Material: Control and reduce tubular materials; The dimensional stability and solder end consistency of 0402 and 0201 micro devices should be good; pay attention to check whether the PCB has obvious deformation; The requirements for welding temperature of various types of device plating and solder ends should be basically the same; The size of the deformation of large-size connectors and module packages during reflow soldering should be within the allowable range, etc.

Method: For the control of process procedures, we now have a 30-page control procedure for the assembly of high-complexity PCBAs. Each step, including before boarding, replacement and addition of tin printing and tin paste, inspection of steel mesh before machine, and wiping paper and board washing water, has strict control requirements.

Environment: Strict control must be carried out in all aspects such as environmental conditions for material storage, anti-static management, moisture-sensitive device management, storage and turnover distribution of IC devices.

Application value of quantification methods for PCB and PCBA complexity

EMS manufacturers adopt different strategies in personnel composition, equipment configuration, and process control for PCBAs of different complexity to form layered processing capabilities to meet different customer needs; different processing costs can be required according to different PCBA complexities.

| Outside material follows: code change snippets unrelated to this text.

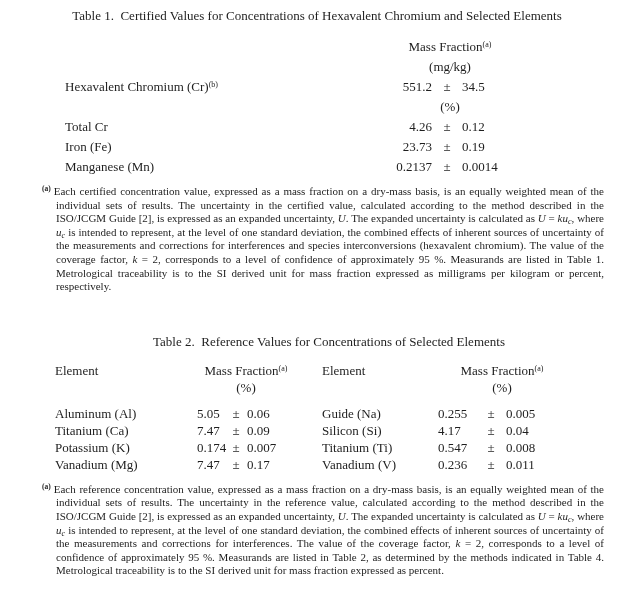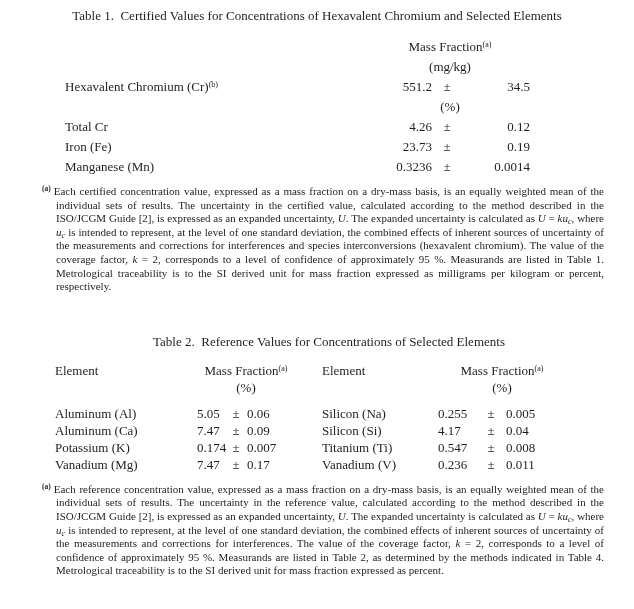--- a/index.html
+++ b/index.html
@@ -40,7 +40,7 @@
   .t1grid .span3 { grid-column: 2 / 5; text-align: center; }
   .t1grid .val { text-align: right; }
   .t1grid .pm  { text-align: center; }
-  .t1grid .unc { text-align: right; }
+  .t1grid .unc { text-align: left; }
 
   
   .t2grid {

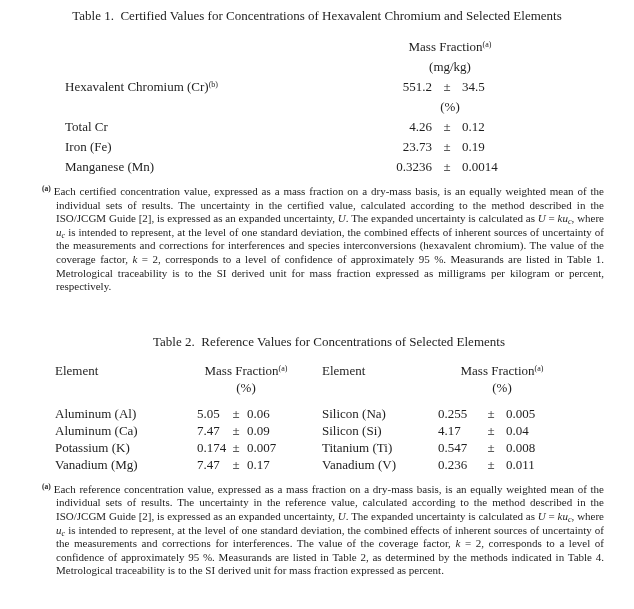--- a/index.html
+++ b/index.html
@@ -120,7 +120,7 @@
     </div>
     <div class="row">
       <div class="cell"><span>Manganese (Mn)</span></div>
-      <div class="cell val">0.3236</div>
+      <div class="cell val">0.2137</div>
       <div class="cell pm">±</div>
       <div class="cell unc">0.0014</div>
     </div>

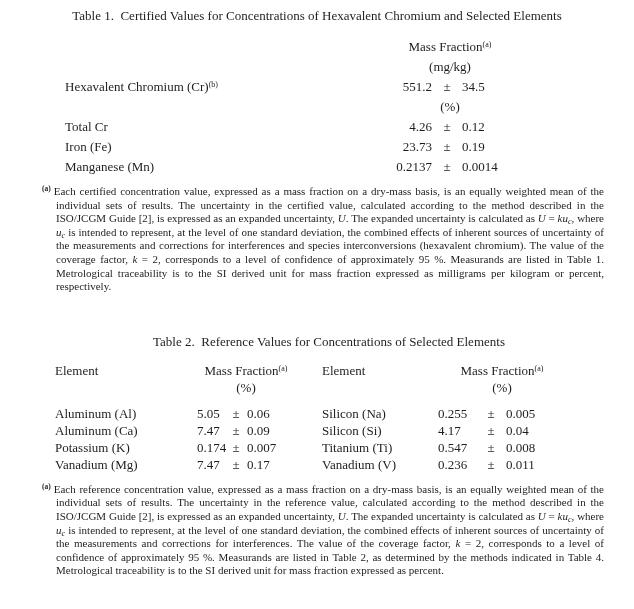--- a/index.html
+++ b/index.html
@@ -155,7 +155,7 @@
       <div class="cell pm">±</div>
       <div class="cell">0.06</div>
       <div class="cell"></div>
-      <div class="cell">Silicon (Na)</div>
+      <div class="cell">Guide (Na)</div>
       <div class="cell">0.255</div>
       <div class="cell pm">±</div>
       <div class="cell">0.005</div>

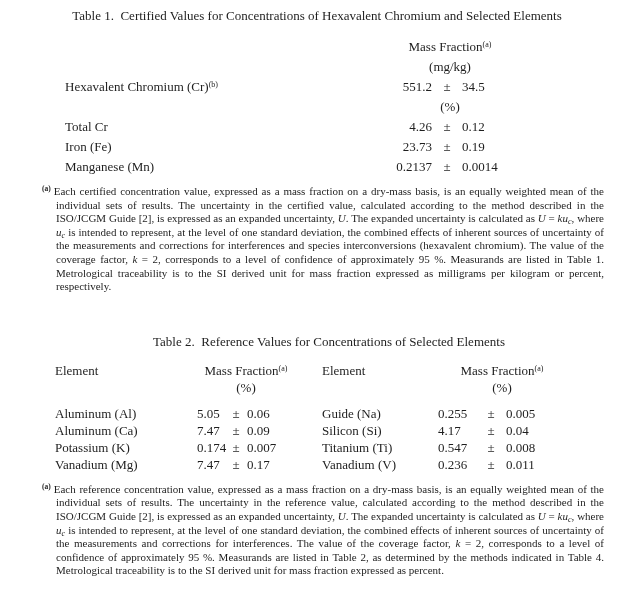--- a/index.html
+++ b/index.html
@@ -161,7 +161,7 @@
       <div class="cell">0.005</div>
     </div>
     <div class="row">
-      <div class="cell">Aluminum (Ca)</div>
+      <div class="cell">Titanium (Ca)</div>
       <div class="cell">7.47</div>
       <div class="cell pm">±</div>
       <div class="cell">0.09</div>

Through the operation of highly complex PCB and PCBA, the PCB production yield rate and PCBA assembly quality of ODM manufacturers have been significantly improved, the cost of rework and reliability risks have been reduced, and good economic benefits have been achieved. It can also be used to evaluate personnel input, process design strategy, and management model optimization.

At present, the quantitative standards of PCB and PCBA are applied by a few companies, but they have not been widely recognized and applied by the industry; and the projects involved in the quantitative standards are not perfect enough and need to be further optimized. It requires the participation of industry peers to form a unified quantitative standard for PCB and PCBA and promote it in the industry.